Drew’s heart kicked out an extra beat as he turned into the parking lot. Everyone piled out, and Drew positioned himself next to Gretchen’s daughter. “What’d you do in music today?” he asked.

  “We didn’t have music today.”

  “Oh. Well, what did you have instead?”

  “PE.”

  “Do you like PE?” He opened the door and held it for the kids while she said, “Yeah, I guess.”

  “One thing, okay guys?” he called after them. “Whatever you want.”

  Once he had his pancake wrapped sausage link, and the kids had their candy, they got back in the truck. He said, “So, have you guys been out to a lavender farm before?”

  “Yeah,” Jess said in a bored tone, and Dixie said, “My great-grandparents owned a farm. My mom says I came to visit when I was little, but I don’t remember.”

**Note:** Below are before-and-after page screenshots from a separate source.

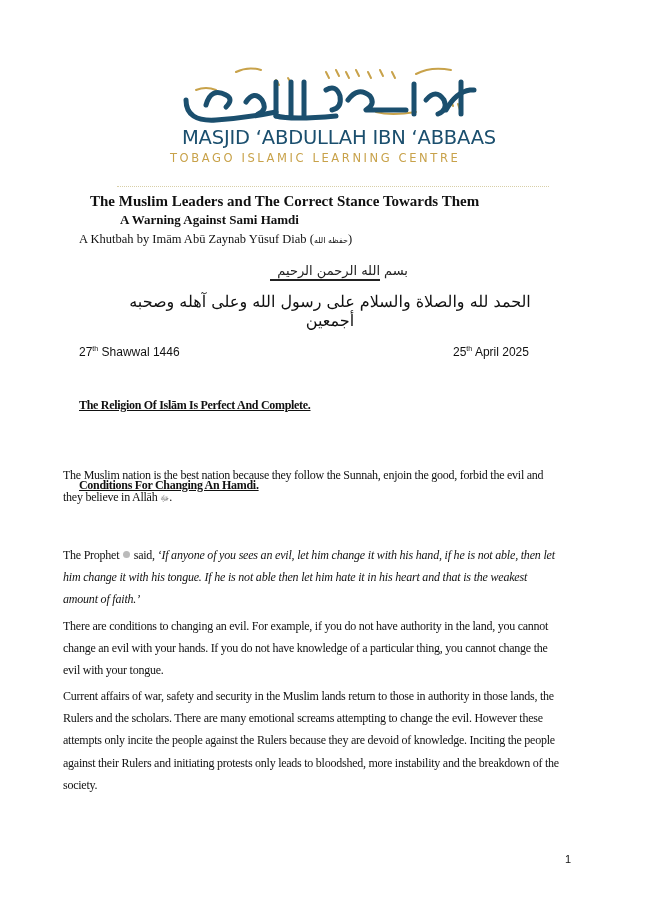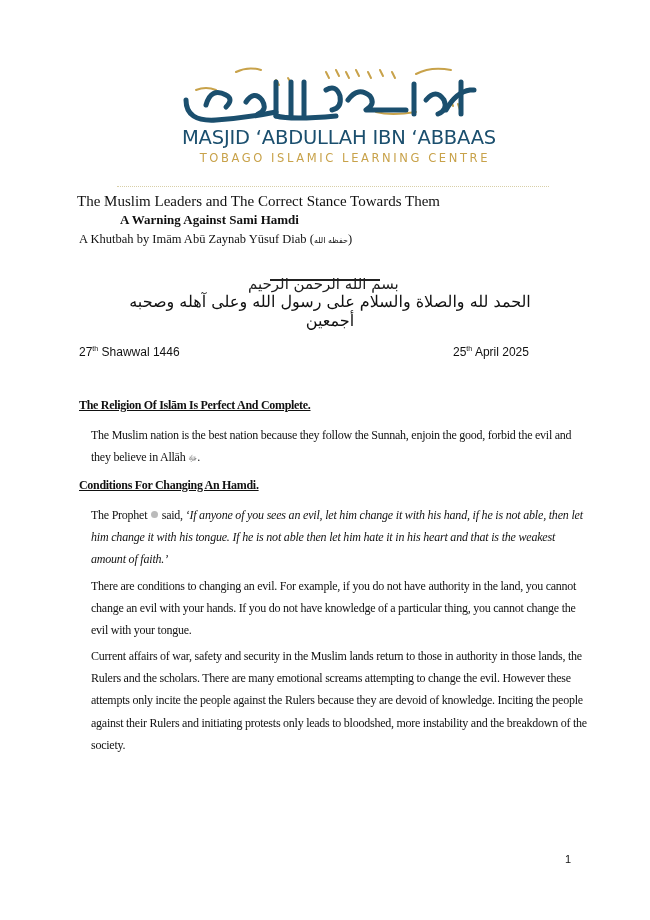"TOBAGO ISLAMIC LEARNING CENTRE" .logo-sub { text-align: right -> left }
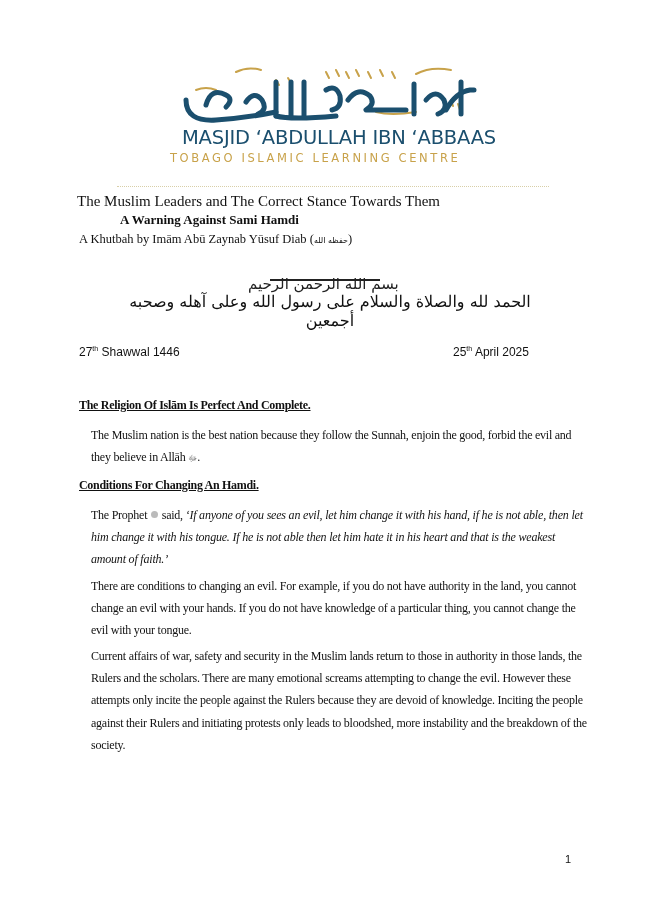"The Muslim Leaders and The" .title { font-weight: normal -> bold; left: 77px -> 90px }
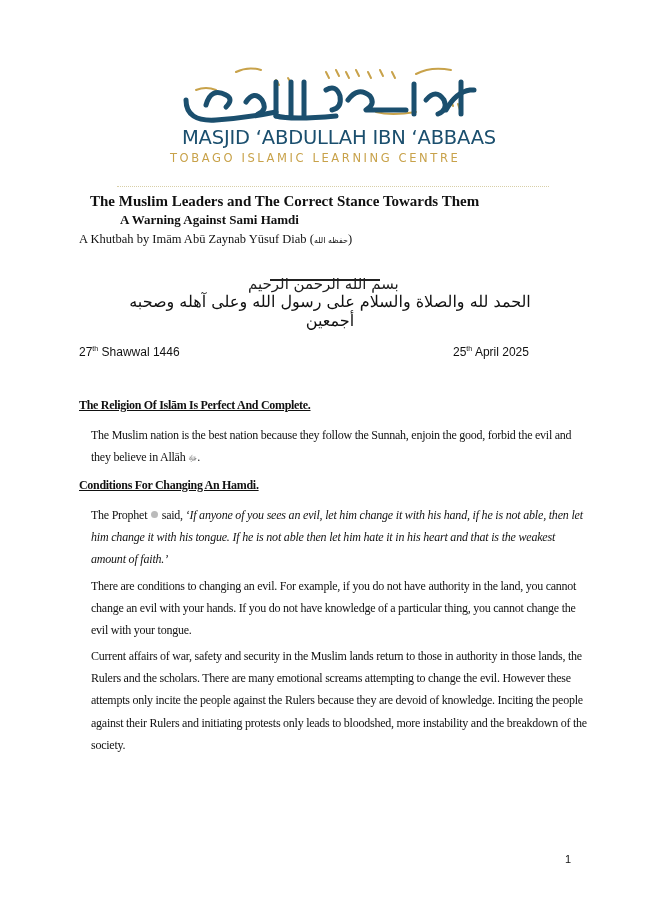"بسم الله الرحمن الرحيم" .basmala-text { font-size: 15px -> 13px; text-align: left -> right; top: 12px -> 0 }
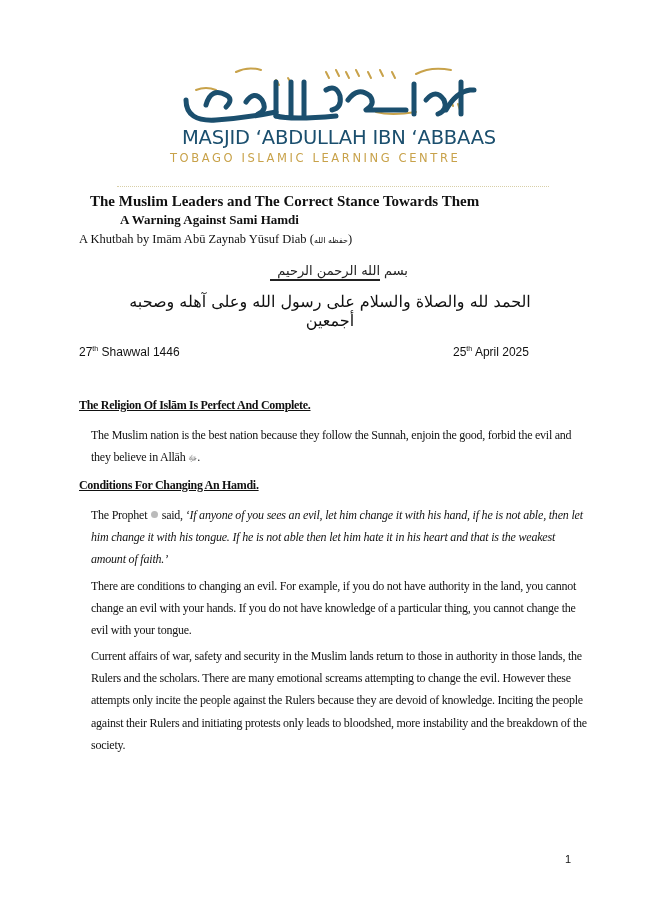"The Muslim nation is the" .para { left: 91px -> 63px; margin-top: none -> 40px }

  “We have horses and goats and chickens.” He glanced at the kids, glad Dixie was talking again. “What do you want to do first?”

  “Horses,” Jess said.

  Dixie said, “Goats.”

  He chuckled. “We’ll have time to do it all.” They arrived at the farm in fifteen minutes and Drew called, “Ma?” when he got out of the truck. His mother appeared on the front porch of the farmhouse, wearing an apron and a wide smile.

  “That’s my mom,” he told the kids. “She’s made cookies, and she can’t wait to feed you guys dinner.”

  She received the children with a hug for each of them and a quick, “Hello,” before taking them into the kitchen to get a cookie. Drew supposed he probably shouldn’t have bought them candy on the way out, but as they petted goats and fed chickens and finally saddled horses, neither of them seemed pale or ill.

  “Up you go, Jess.” Drew held out his hand to help the boy up, but Jess didn’t need it. He landed in the saddle like he’d ridden a horse every day.

  He grinned, and Drew pulled out his phone. “Let’s take a picture for your mom.” He still hadn’t answered Yvonne’s text. He wasn’t sure if he should, or if he should simply delete it. He’d been devastated when she’d left him, and it had taken a year before he’d stopped blaming himself for the break-up.

  He pushed Yvonne from his mind and tapped to take the picture.

  “Don’t send it to her,” Jess said, his smile slipping.

  “Why not?” Drew admired the photo and turned to help Dixie onto her pony.

  “She gets nervous about me doing stuff like this.” Jess wore a disgruntled expression when Drew faced him again.

  “You don’t think she’ll find out? You aren’t going to tell her?” He tapped the stirrup. “Right there, Dix. Left foot.” The girl stumbled a bit, but Drew righted her.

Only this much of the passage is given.